ACTIVITY: Only the lines from the one containing "PROPOSALs (advisory, non-destructive)" to the end of the entries should be written out, each exactly as it stands, both ends included.

(MATERIAL FOR THIS EXERCISE begins)

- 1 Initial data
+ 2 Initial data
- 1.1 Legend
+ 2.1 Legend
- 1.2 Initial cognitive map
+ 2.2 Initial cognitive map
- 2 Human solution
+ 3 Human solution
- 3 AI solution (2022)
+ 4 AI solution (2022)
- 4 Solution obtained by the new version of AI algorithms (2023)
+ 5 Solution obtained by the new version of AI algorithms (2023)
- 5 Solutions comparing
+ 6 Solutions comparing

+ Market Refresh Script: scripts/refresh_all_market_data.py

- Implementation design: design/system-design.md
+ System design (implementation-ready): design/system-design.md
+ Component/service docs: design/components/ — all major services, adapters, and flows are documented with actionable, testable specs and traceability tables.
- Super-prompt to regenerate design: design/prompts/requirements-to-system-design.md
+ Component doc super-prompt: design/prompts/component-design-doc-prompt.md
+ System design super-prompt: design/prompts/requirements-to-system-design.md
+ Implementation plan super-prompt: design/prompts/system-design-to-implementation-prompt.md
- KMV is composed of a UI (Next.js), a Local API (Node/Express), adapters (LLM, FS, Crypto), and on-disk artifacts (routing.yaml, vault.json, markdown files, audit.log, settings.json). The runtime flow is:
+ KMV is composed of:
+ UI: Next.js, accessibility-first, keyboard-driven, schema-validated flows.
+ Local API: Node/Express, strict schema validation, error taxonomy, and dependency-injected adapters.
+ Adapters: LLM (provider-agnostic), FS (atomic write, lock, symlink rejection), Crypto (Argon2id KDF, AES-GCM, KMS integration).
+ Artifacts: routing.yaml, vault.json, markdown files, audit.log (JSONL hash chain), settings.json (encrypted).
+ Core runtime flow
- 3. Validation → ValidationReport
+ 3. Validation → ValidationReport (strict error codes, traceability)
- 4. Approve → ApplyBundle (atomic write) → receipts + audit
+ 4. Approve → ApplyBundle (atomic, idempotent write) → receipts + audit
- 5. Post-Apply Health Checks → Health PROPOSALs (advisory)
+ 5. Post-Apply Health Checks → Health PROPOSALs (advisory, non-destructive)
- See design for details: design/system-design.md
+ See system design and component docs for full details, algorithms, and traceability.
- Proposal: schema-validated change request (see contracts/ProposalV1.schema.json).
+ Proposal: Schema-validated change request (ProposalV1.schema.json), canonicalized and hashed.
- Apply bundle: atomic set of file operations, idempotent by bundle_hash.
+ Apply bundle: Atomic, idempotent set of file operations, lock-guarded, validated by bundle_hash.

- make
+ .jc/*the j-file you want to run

(MATERIAL FOR THIS EXERCISE ends)

TASK RESPONSE:
+ 5. Post-Apply Health Checks → Health PROPOSALs (advisory, non-destructive)
- See design for details: design/system-design.md
+ See system design and component docs for full details, algorithms, and traceability.
- Proposal: schema-validated change request (see contracts/ProposalV1.schema.json).
+ Proposal: Schema-validated change request (ProposalV1.schema.json), canonicalized and hashed.
- Apply bundle: atomic set of file operations, idempotent by bundle_hash.
+ Apply bundle: Atomic, idempotent set of file operations, lock-guarded, validated by bundle_hash.

- make
+ .jc/*the j-file you want to run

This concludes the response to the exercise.